We performed molecular dynamics simulations on the top 10 ligands and 3CL^pro complexes to further validate our virtual screening results. The MD simulations were carried out in a cubic box (~90Å × 90Å × 90Å) with periodic boundary conditions to model a representative part of the interface devoid of any arbitrary boundary effects [23]. The system was solvated in a 0.15 mol/L NaCl solution, including 15,021 water molecules, 40 Cl⁻ and 44 Na⁺ ions. The systems were protonated prior to the MD simulations. Special caution was applied to histidine residues, which can be ionized at pH 7.40. AMBER ff14SB force field [24] and GAFF [25] were applied to the protein and ligands, respectively. The TIP3P water model was used to treat the water molecules [26]. Subsequently, the PMEMD.mpi and PMEMD.cuda modules in the AMBER16 software package were used to perform the MD simulations [27,28,29].

Before the MD simulations, we first relaxed the complex by minimizing 5000 cycles to avoid the possible spatial conflicts—500 cycles of steepest descent and 4500 cycles of conjugated gradient minimization [30]. After minimization, it entered the heating phase. In this step, each system was gradually heated from 0 K to 303.15 K, followed by equilibrium and production stages (303.15 K) with a time step of 2 fs. Periodic boundary conditions were used to maintain constant temperature and pressure (NPT) ensembles. The pressure was set to 1 atm and was controlled by an anisotropic (x-, y-, z-) pressure scaling protocol, and the pressure relaxation time was 1 ps. Langevin dynamics were used to control the temperature to keep the temperature at the collision frequency of 2 ps⁻¹ [31,32]. The particle grid Ewald (PME) method [33,34] was used to deal with long-distance static electricity, and the critical value of actual spatial interaction was set to 10 Å. The SHAKE algorithm was used to constrain all covalent bonds related to hydrogen atoms [35]. Both systems were subjected to 100 ns MD simulations, and a trajectory of the simulated system was saved every 100 ps.

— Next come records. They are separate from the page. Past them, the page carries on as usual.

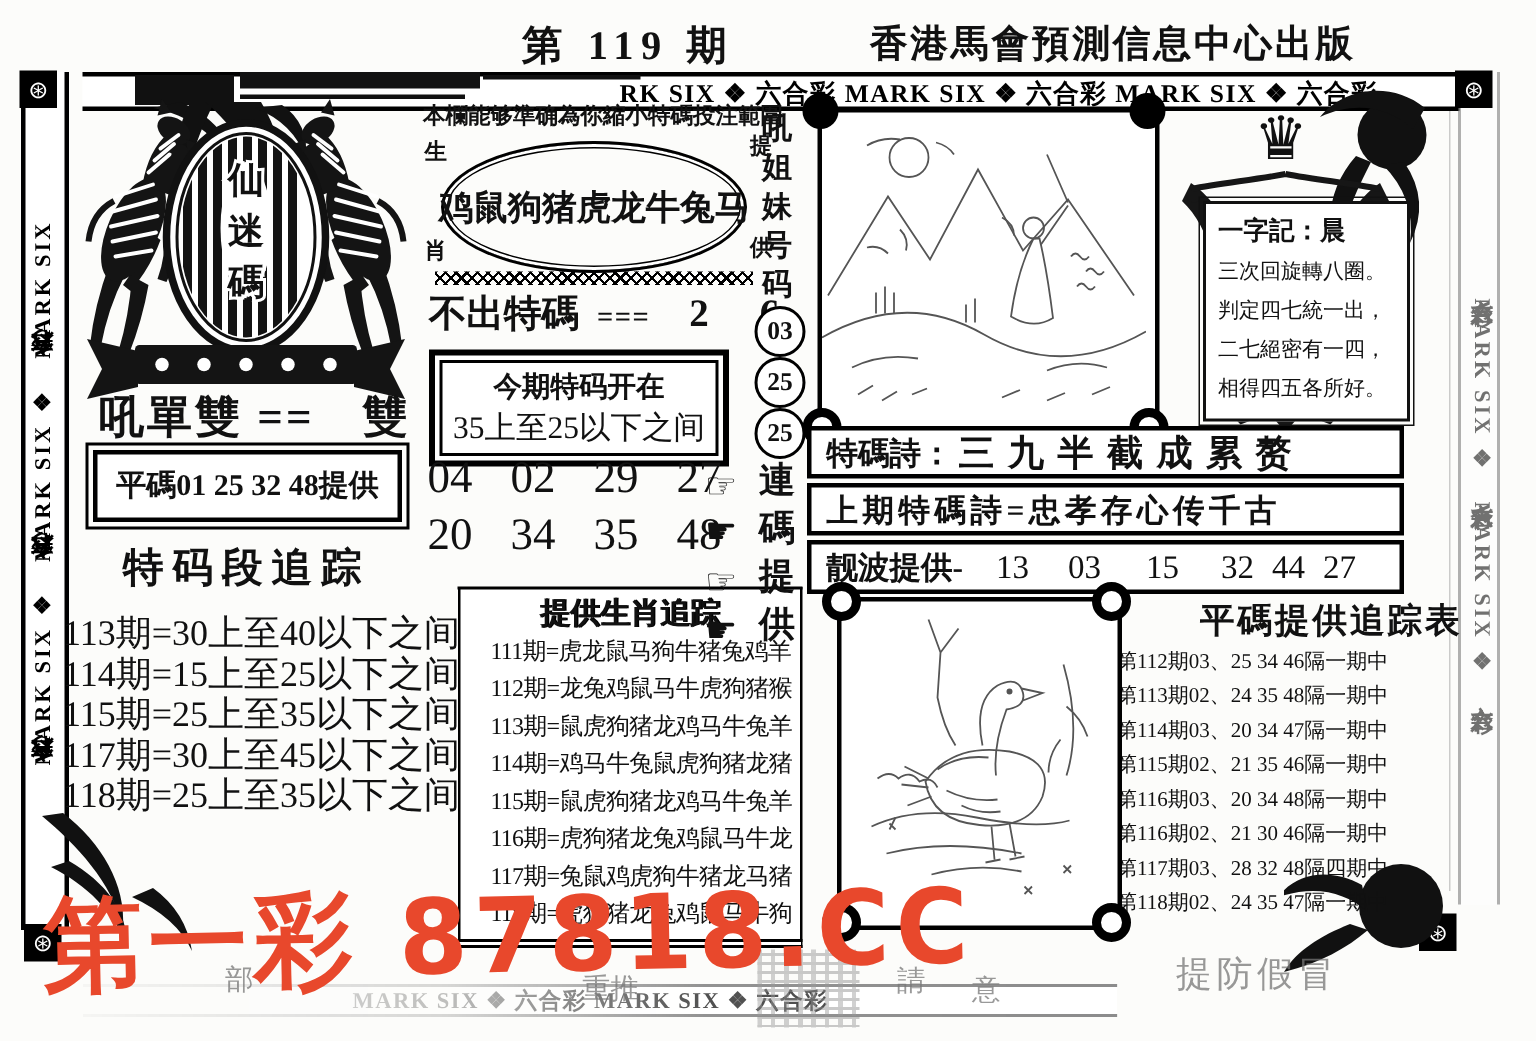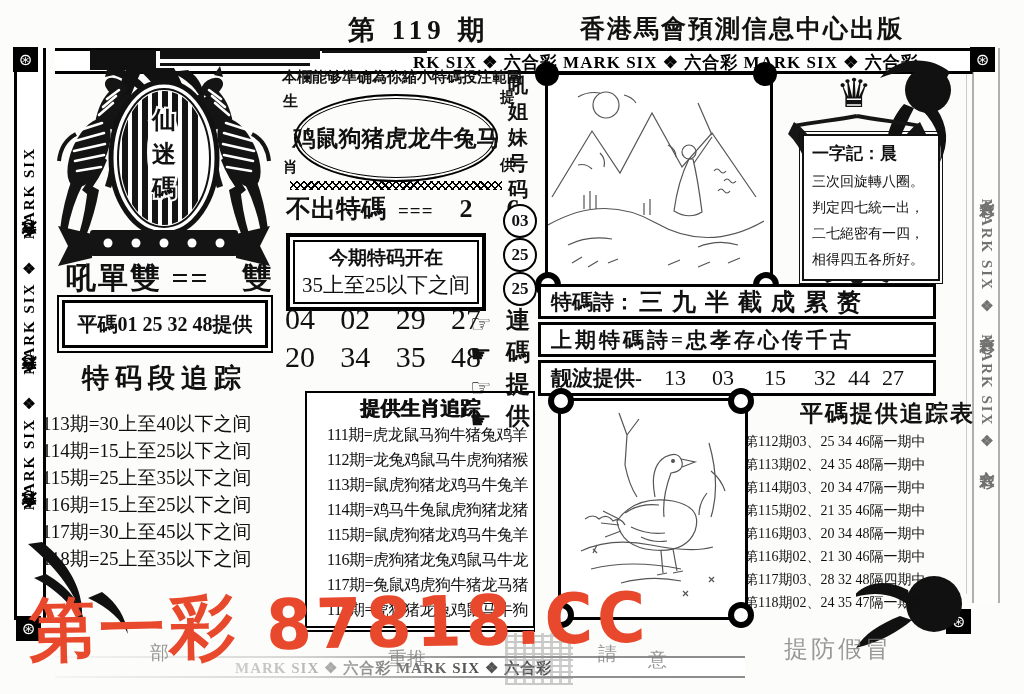"113期=30上至40以下之间" div.abs { font-size: 19px -> 24px }
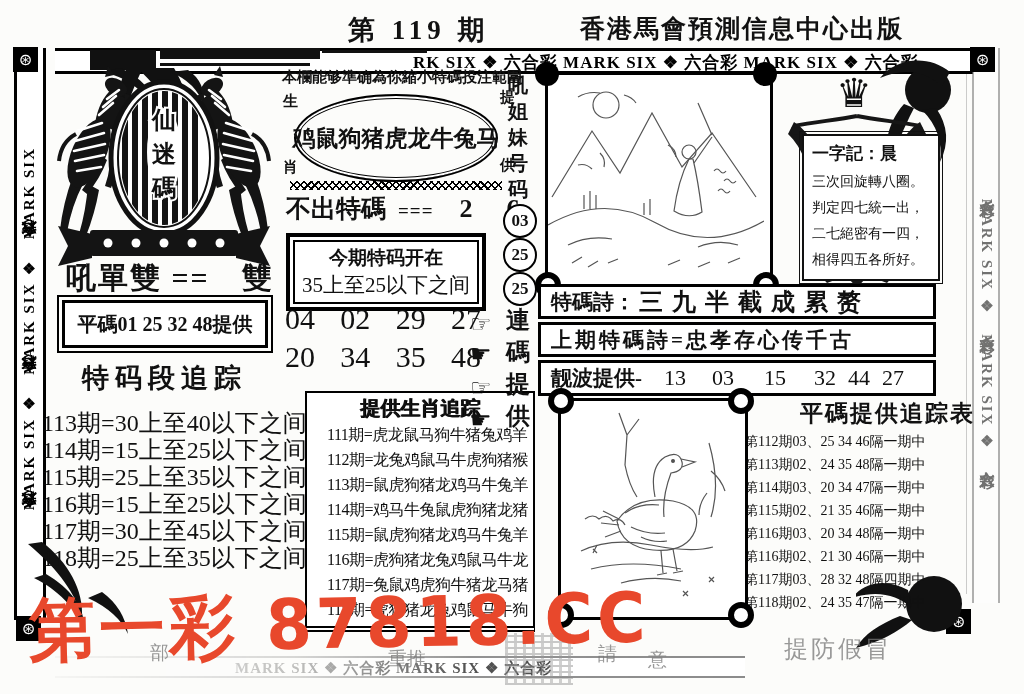"116期=15上至25以下之间" div.nowrap { html: <div>116期=15上至25以下之间</div> -> none }
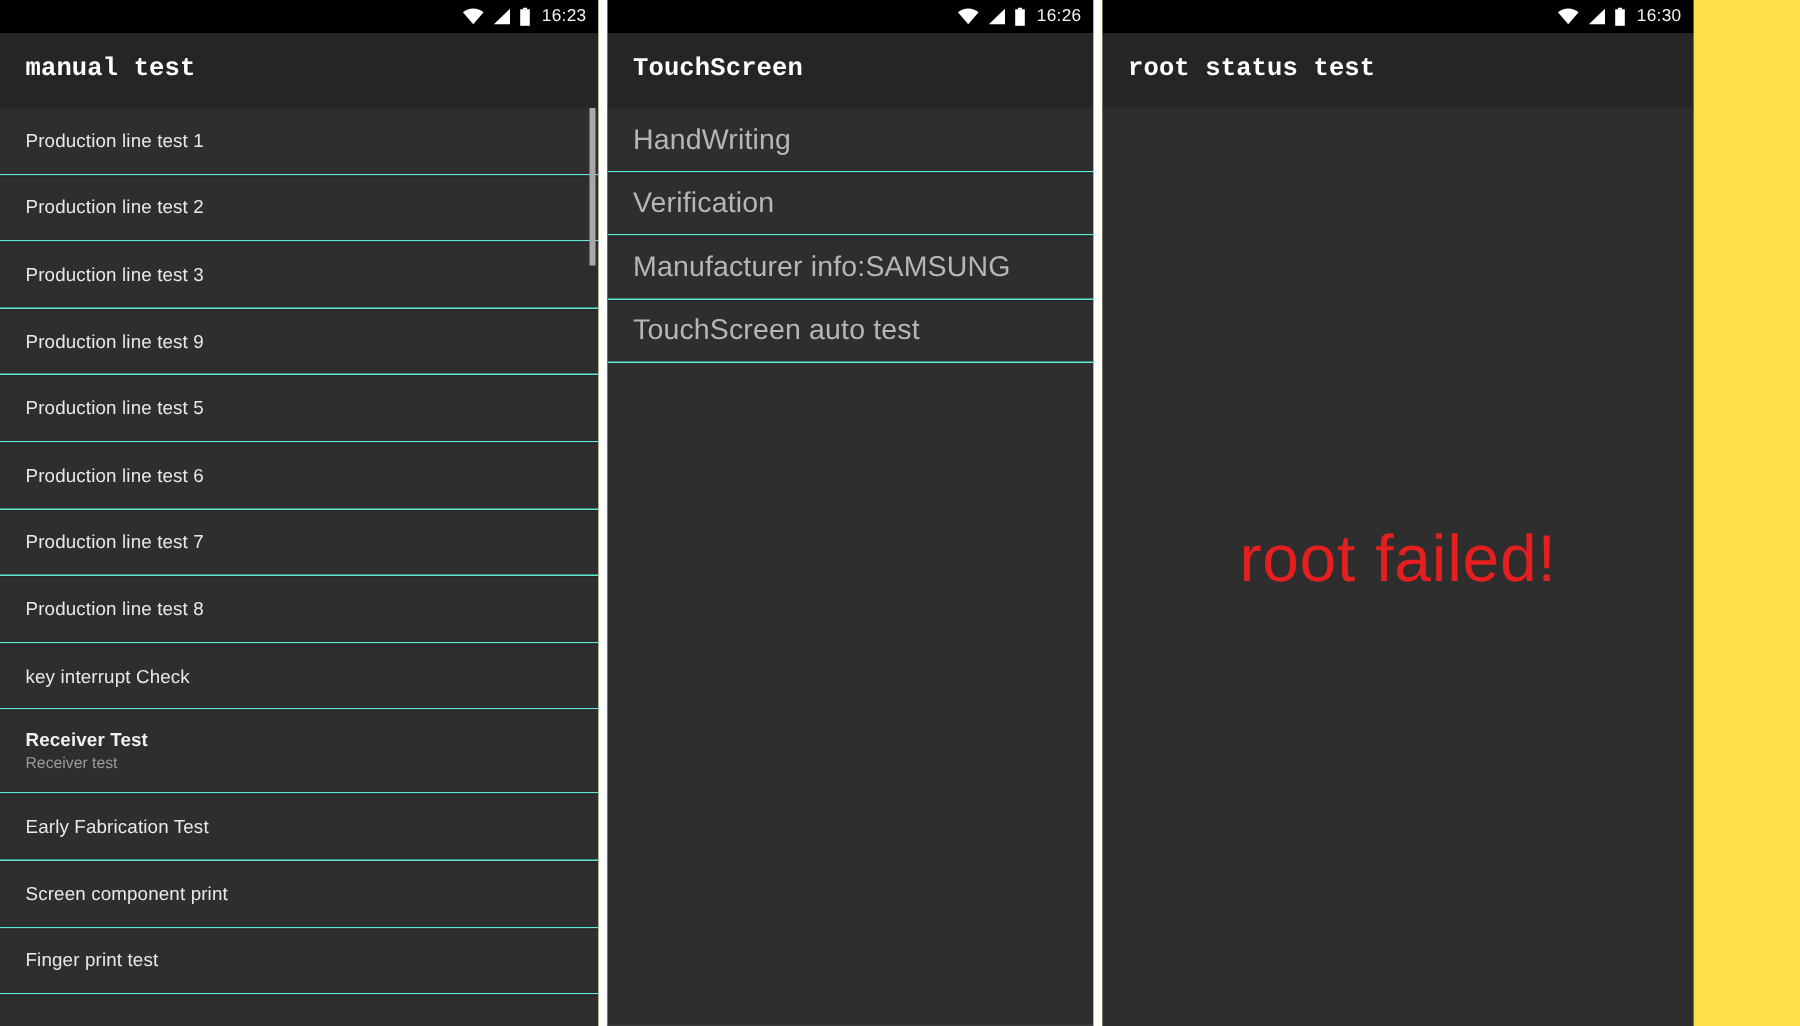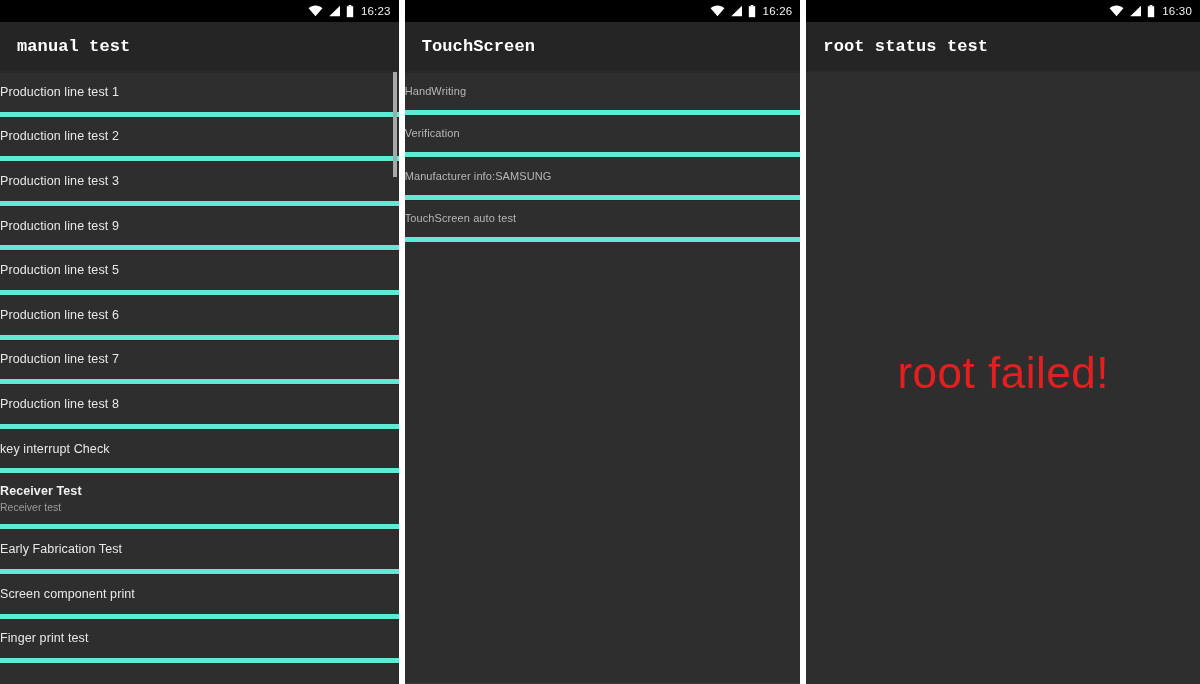"16:26" .phone.p2 { width: 396px -> 324px }
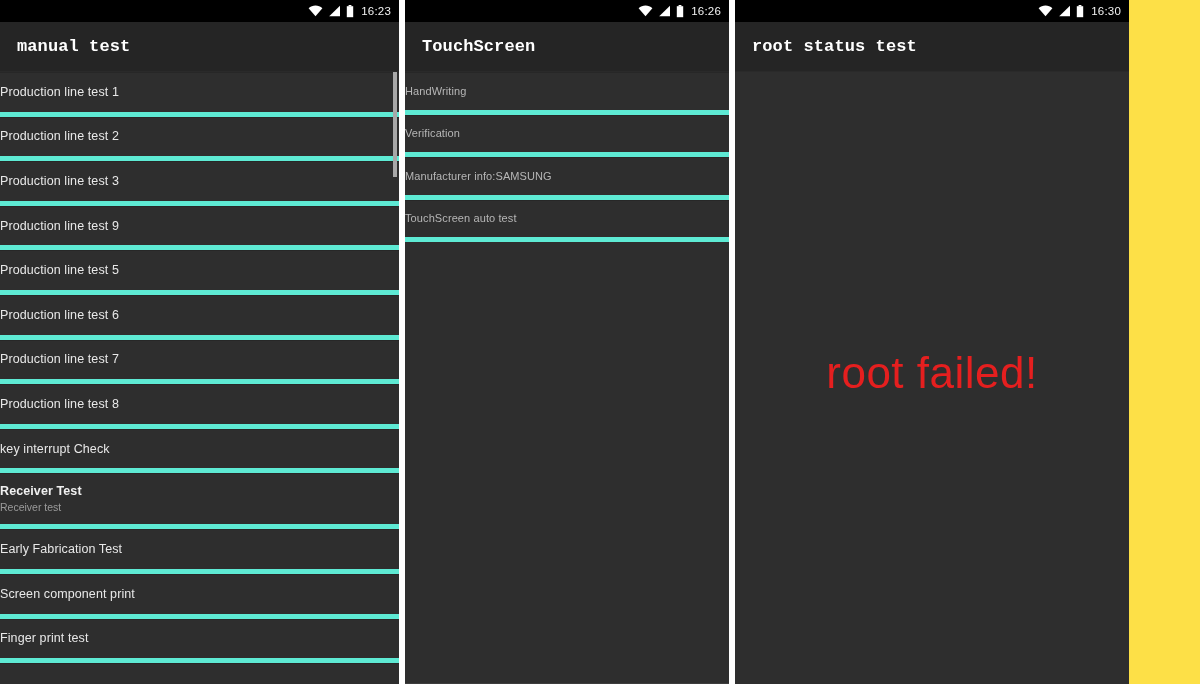"Production line test 1" .row { border-bottom: 5px solid #5eead4 -> 1px solid #5eead4; padding-left: none -> 17px }
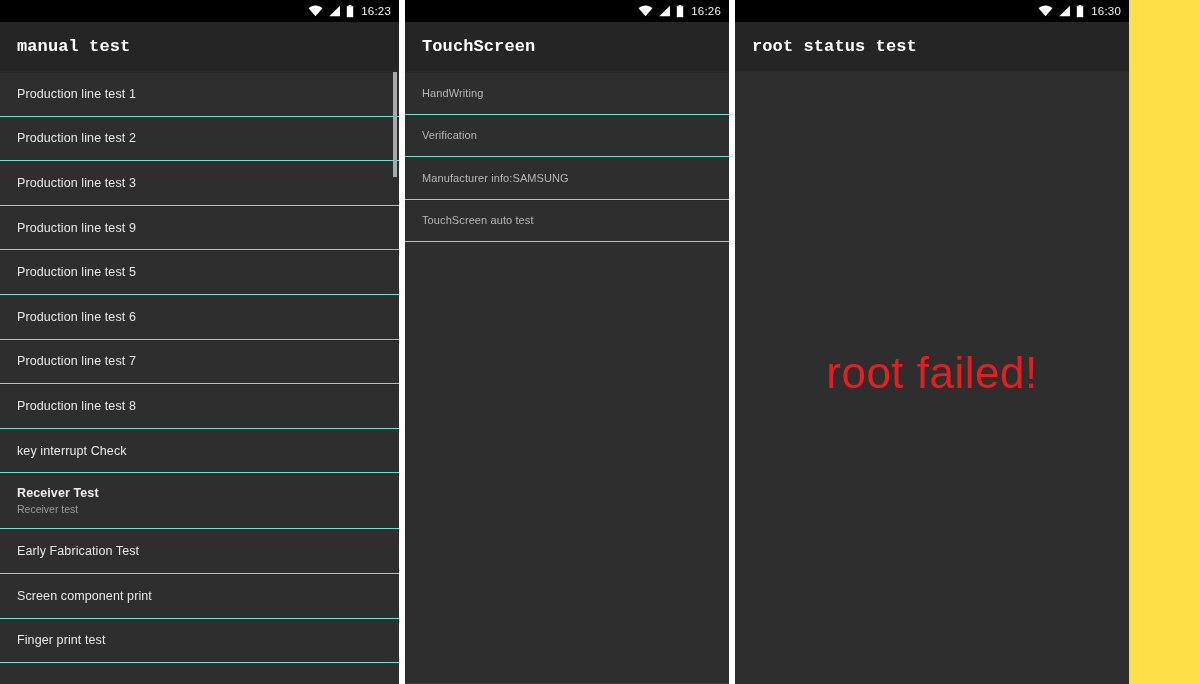"HandWriting" .list.roomy .row .primary { font-size: 11px -> 19px }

3.6. Molecular Mechanics/Generalized Born Surface Area (MM/GBSA) Calculation

In MM/GBSA, their binding free energy (ΔG_bind) of 3CL/molecule was calculated by the following equation:

ΔG_bind = ΔH − TΔS ≈ ΔE_MM + ΔG_sol − TΔS

Among them, ΔE_MM was the gas phase MM energy during binding, ΔG_sol and −TΔS were the changes in solvation free energy and the conformational entropy on ligand binding, respectively [30]. T was the absolute temperature and ΔS was the molecule’s entropy [36]. ΔE_internal specifically refers to bond, angle, and dihedral energy, which together with electrostatic ΔE_{electrostatic} energy and van der Waals force ΔE_vdw form ΔE_MM [30]. The specific calculation formula is as follows:

ΔE_MM = ΔE_internal + ΔE_{electrostatic} + ΔE_vdw

The energy contribution of ΔG_sol includes electrostatic solvation energy (polar contribution) ΔG_GB and non-electrostatic solvation component ΔG_SA (non-polar contribution). The non-polar contribution obtained by fitting the solvent accessible surface area (SASA) [37] and linear combination of pairwise overlaps (LCPO) model [38,39]. The specific calculation formula is as follows:

ΔGsol = ΔGGB + ΔGSA

In addition, the energy of each residue could also be calculated. Energy analysis could analyze the energy contribution of key residues in the decomposition of the binding process [40].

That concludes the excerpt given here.